Michael M. Rosen
When it comes to Sen. Al Franken, sometimes it’s hard to tell if the joke’s on him or on all of us.
In early October, Franken — a former Saturday Night Live comic and now the junior senator from Minnesota — presented legislation designed to paint Republicans into an uncomfortable corner, to let him claim the moral high ground of standing up for women’s rights, and to enrich some of his biggest campaign donors. Specifically, Franken introduced an amendment to the defense appropriations bill that would bar the Pentagon from doing business with any contractor or subcontractor that requires its employees to submit to arbitration (and thus avoid court proceedings) over any civil-rights claims or actions related to sexual assault.
Franken and the Left styled the measure as “anti-rape” legislation, when in fact it’s really a thinly veiled gift to trial lawyers, to whom the Democratic party is largely in thrall. Federal law already precludes arbitration for such serious crimes, and the amendment would sweep in all manner of ordinary employment disputes.
That’s why 30 Republican senators voted against it. For their efforts, they were lambasted in the liberal blogosphere as “pro-rape” politicians harboring a deep-seated hatred for women. A scurrilous website emerged called RepublicansForRape.org, while Huffington Post bloggers and Jon Stewart teed off on the GOP’s supposed patriarchy.
- - - - - - - - - - - - - - - - - - - - - - - - - - - - - - - - - - - - - - - - - - - - - - - - -
ADVERTISEMENT
- - - - - - - - - - - - - - - - - - - - - - - - - - - - - - - - - - - - - - - - - - - - - - - - -
No matter that the Defense Department itself opposed the amendment, or that the Obama White House would go only so far as to support its “intent,” but not its content. Republicans would be made to suffer for Franken’s clever sleight-of-hand.

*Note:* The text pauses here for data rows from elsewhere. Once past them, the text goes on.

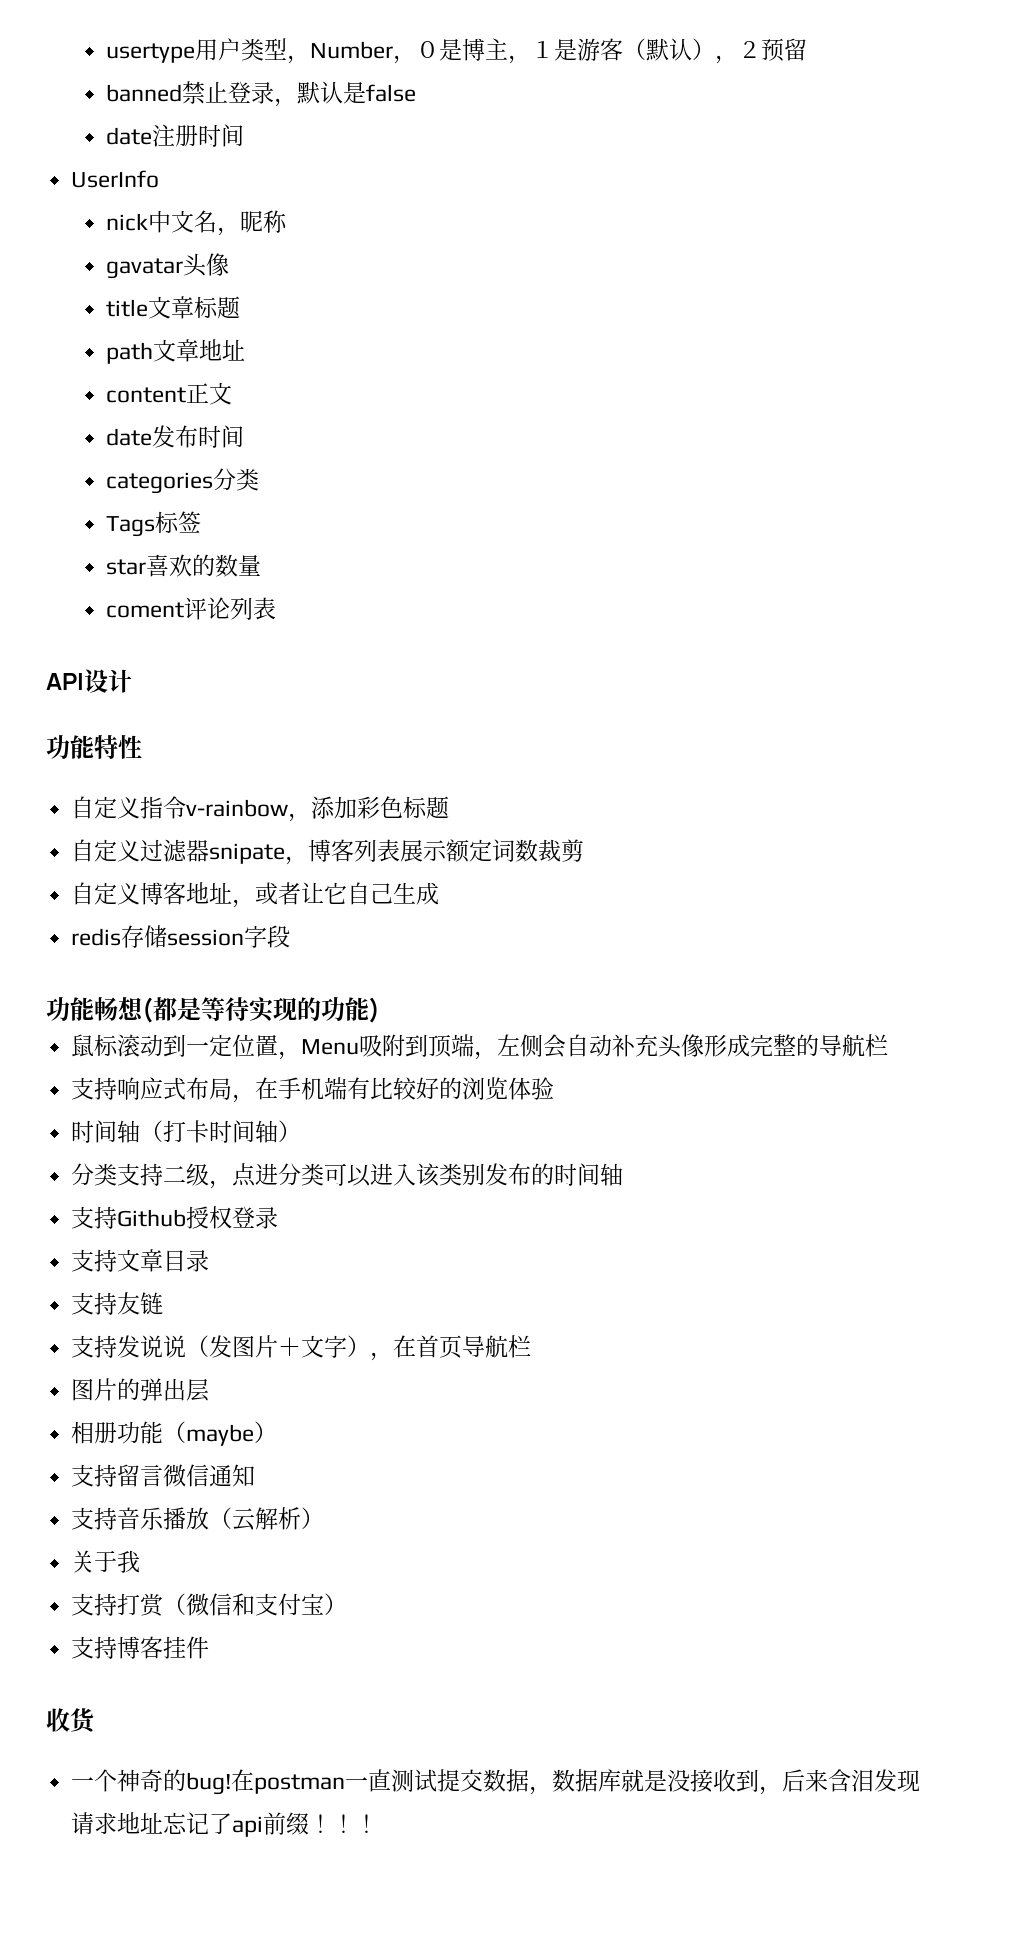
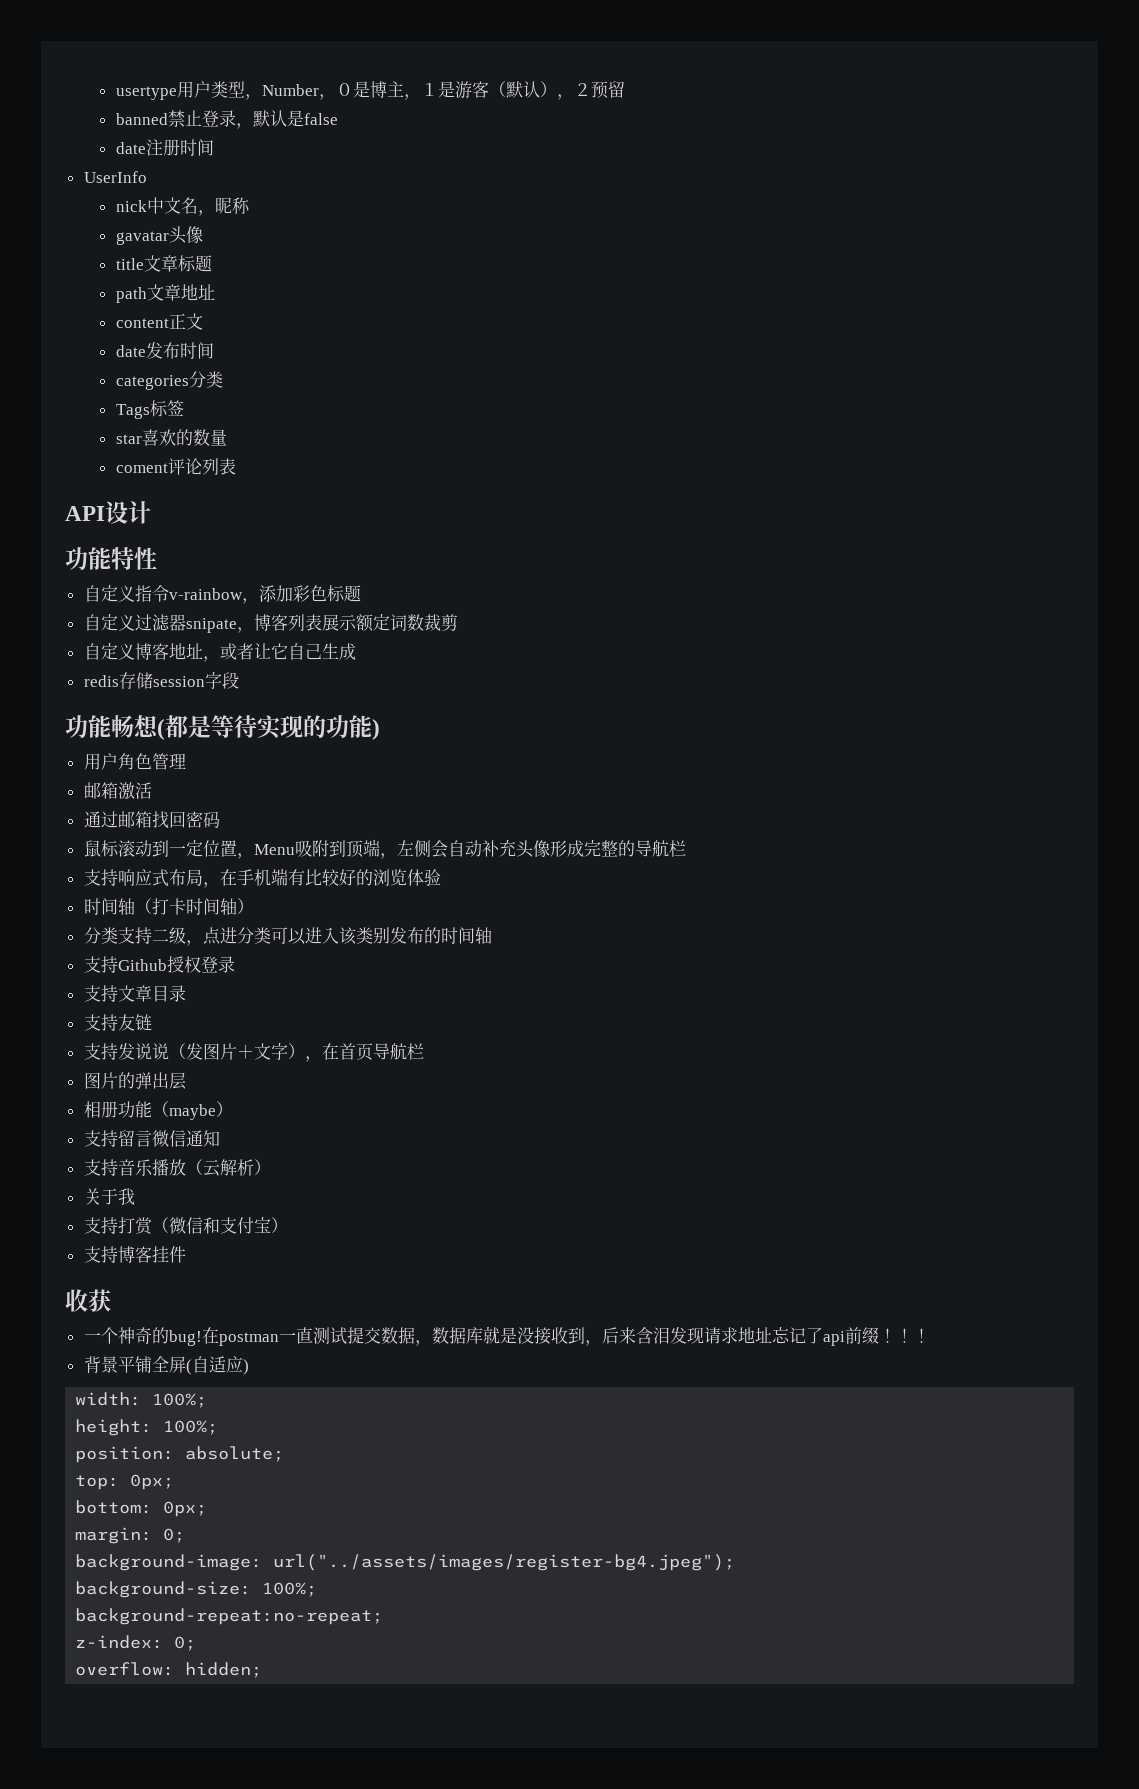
+ 用户角色管理
+ 邮箱激活
+ 通过邮箱找回密码
- 收货
+ 收获
+ 背景平铺全屏(自适应)
+ width: 100%;
+ height: 100%;
+ position: absolute;
+ top: 0px;
+ bottom: 0px;
+ margin: 0;
+ background-image: url("../assets/images/register-bg4.jpeg");
+ background-size: 100%;
+ background-repeat:no-repeat;
+ z-index: 0;
+ overflow: hidden;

So let’s look in detail at the measure’s flaws. Here’s the relevant language:
None of the funds appropriated or otherwise made available by this Act may be used for any existing or new Federal contract if the contractor or a subcontractor at any tier requires that an employee or independent contractor, as a condition of employment, sign a contract that mandates that the employee or independent contractor performing work under the contract or subcontract resolve through arbitration any claim under title VII of the Civil Rights Act of 1964 or any tort related to or arising out of sexual assault or harassment, including assault and battery, intentional infliction of emotional distress, false imprisonment, or negligent hiring, supervision, or retention. (Emphases added.)
The amendment requires two categories of claims to be litigated in courts: anything arising under Title VII of the 1964 Civil Rights Act (underlined), and any tort “related to or arising out of” sexual assault or harassment (italicized) — a list that includes a wide variety of actions.
Let’s start with the italicized language, which was explicitly designed by Franken to reflect the horrifying situation of Jamie Leigh Jones, an employee of a Halliburton subsidiary who was (allegedly) gang-raped and imprisoned by her coworkers in Iraq. When she sued her employer in federal court, Halliburton sought to dismiss the case because of an arbitration clause in her employment agreement.